Теперь она шла к «Поджигательнице», надеясь, если не облегчить ее страдания, то, по крайней мере, хотя бы дать мир ее душе.
При виде маркизы Жак вздрогнул, и им невольно овладело странное волнение.
Маркиза де Фаверей остановилась на пороге, увидя молодого человека с благородным и мужественным лицом, на которое горе и страдания наложили уже свою печать.
— Это доктор, — сказал жандарм.
Маркиза слегка наклонила голову, отвечая на поклон Жака.
Молодой человек почувствовал жгучий стыд. Сейчас эта ложь показалась ему ужасной. Он хотел признаться в обмане… но не смел.
Между тем маркиза подошла к постели несчастной и опустилась возле нее на колени.

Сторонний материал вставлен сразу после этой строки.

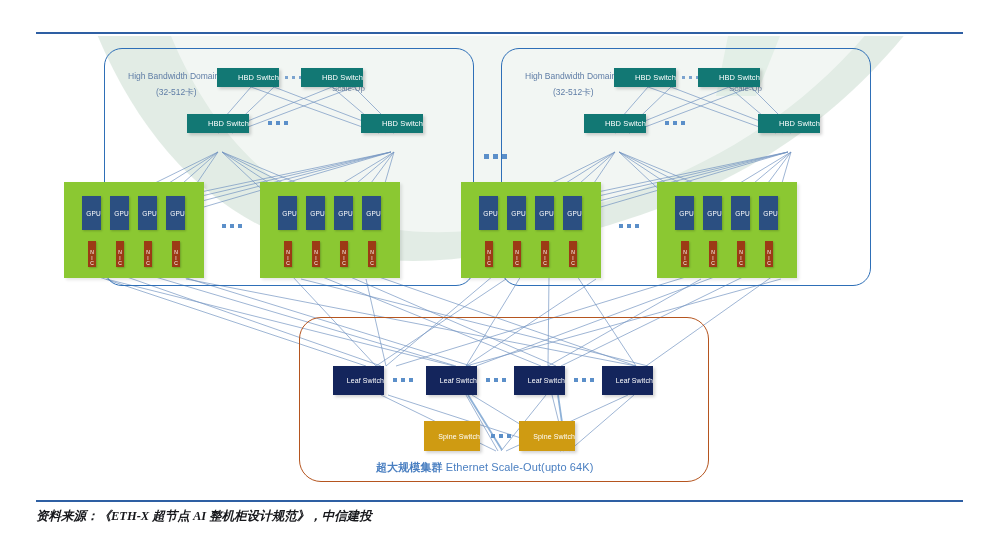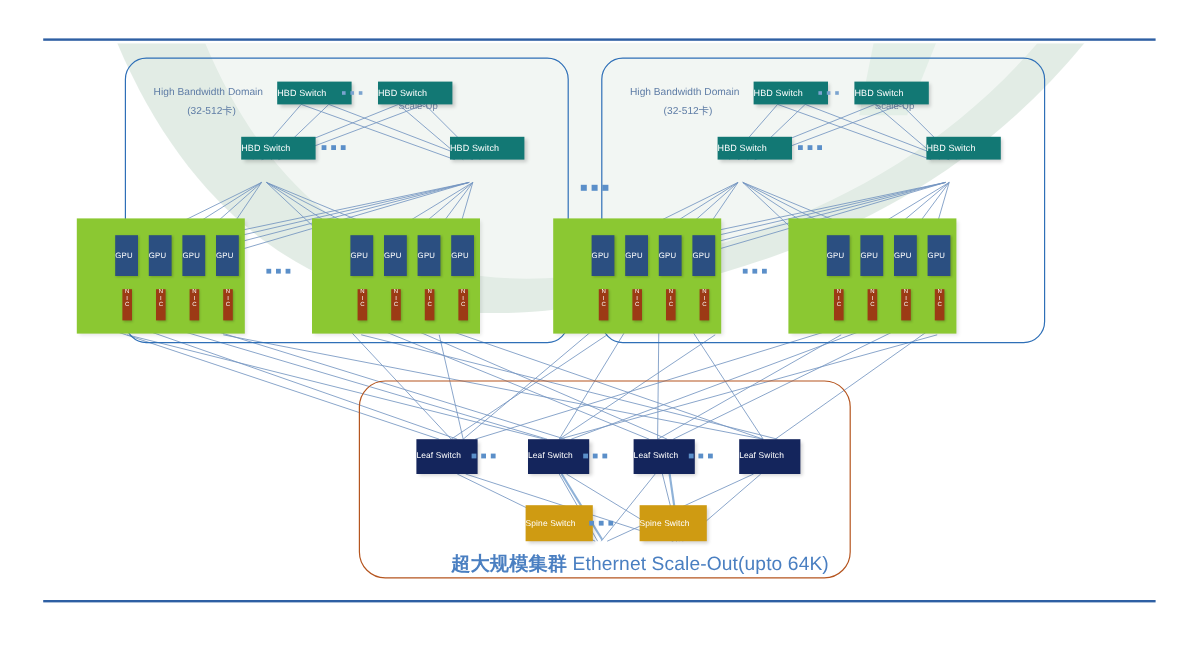--- a/index.html
+++ b/index.html
@@ -43,10 +43,9 @@
   
   .node{
     position:absolute;box-sizing:border-box;
-    display:flex;align-items:center;justify-content:flex-start;
+    display:flex;align-items:center;justify-content:flex-end;
     color:#ffffff;white-space:nowrap;
     box-shadow:2px 2px 3px rgba(0,0,0,.18);
-    margin-left:14px;
   }
   .hbd{
     background:#127874;font-size:7.5px;letter-spacing:.1px;

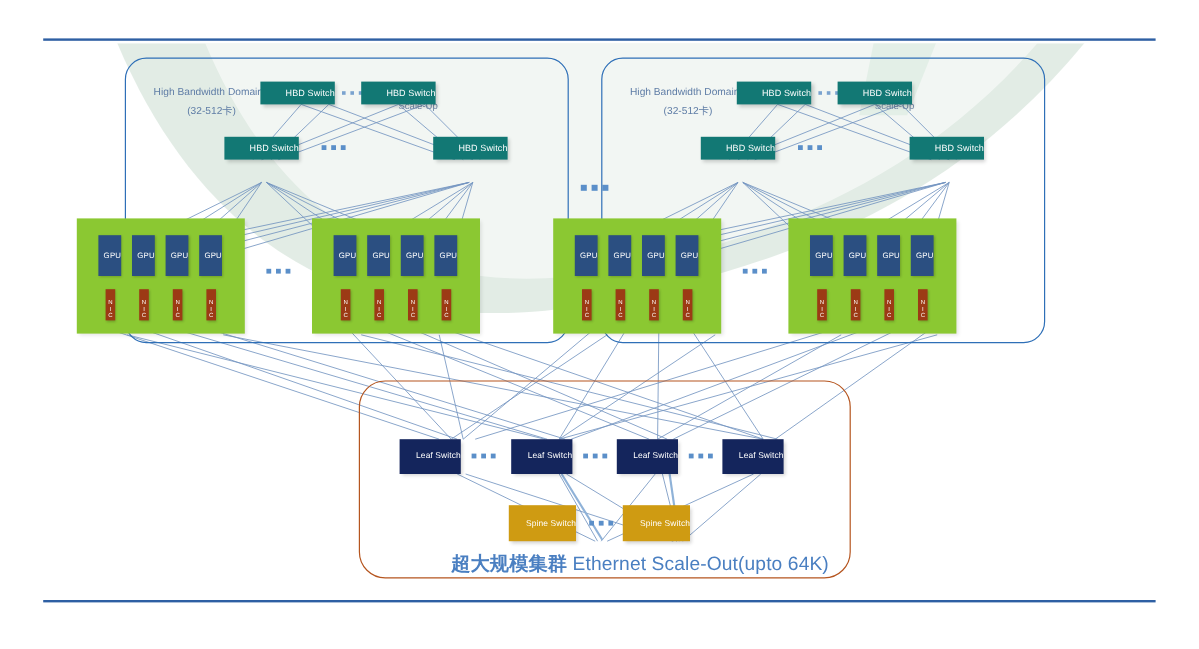--- a/index.html
+++ b/index.html
@@ -85,7 +85,7 @@
   .lbl-hbd{font-size:8.5px;color:#5f7da6;}
   .lbl-scaleup{font-size:8px;color:#6f86a6;}
   .lbl-out{
-    font-size:16px;color:#4a7fc1;letter-spacing:.1px;
+    font-size:11px;color:#4a7fc1;letter-spacing:.1px;
   }
   .lbl-out .cn{font-weight:bold;}
 

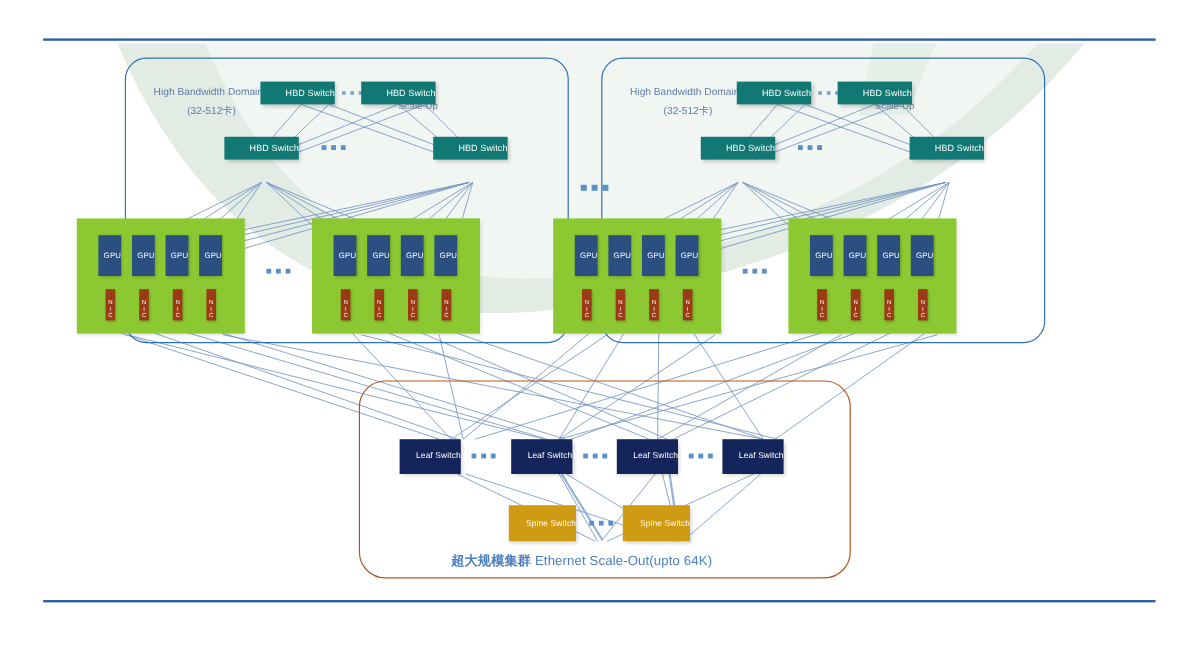--- a/index.html
+++ b/index.html
@@ -479,6 +479,7 @@
   </div>
 
   <div class="rule-bottom"></div>
+  <div class="source">资料来源：《ETH-X 超节点 AI 整机柜设计规范》，中信建投</div>
 
 </div>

— Нет никакой надежды? — спросила она Жака, внимательно взглянув на «Поджигательницу».
Глаза их встретились. И, странная вещь, оба невольно вздрогнули.
Действительно ли не существует голоса крови, как это считают скептики? Нет, сама жизнь доказывает обратное.
Однако они ничего не поняли. Они не могли объяснить себе причины овладевшего ими волнения.
Это было минутное чувство. Внутренний голос не кричал Жаку: «Это твоя мать! Это Мария де Мовилье!». Он не кричал маркизе: «Это твой сын! Это сын Жака де Котбеля!»
— Нет, надежды нет, — отвечал в смущении Жак.
— Но у этой несчастной есть, может быть, муж, дети? — продолжала маркиза.
— Я не знаю! — сказал Жак, не смея произнести имя Дьюлуфе.
— Смотри, мама! — сказала Люси. — Она, кажется, приходит в себя!
Действительно, лицо «Поджигательницы» нервно подергивалось. Не было ли это последним усилием жизни?
— Вы слышите меня? — спросила Мария де Фаверей… — Хотите вы чего-нибудь?… Взгляните на меня!… Говорите!…
Странную и трогательную картину представляли эти три женщины, наклонившиеся над постелью, на которой мучилась в агонии преступница.
При виде Люси, при звуке ее голоса Жак почувствовал к ней такое же непонятное влечение, какое он чувствовал к маркизе де Фаверей. Кто же были эти женщины, вид которых так смущал и волновал его?
А Полина! Какой очаровательный ребенок! Она была бледна, пытаясь преодолеть тяжкое впечатление, произведенное на нее этим потрясающим зрелищем. Услышав стон несчастной, она устремила полные слез глаза на Жака, как бы взывая к его познаниям.
Стыдясь своего бессилия, Жак опустил голову. Кровь бросилась ему в лицо.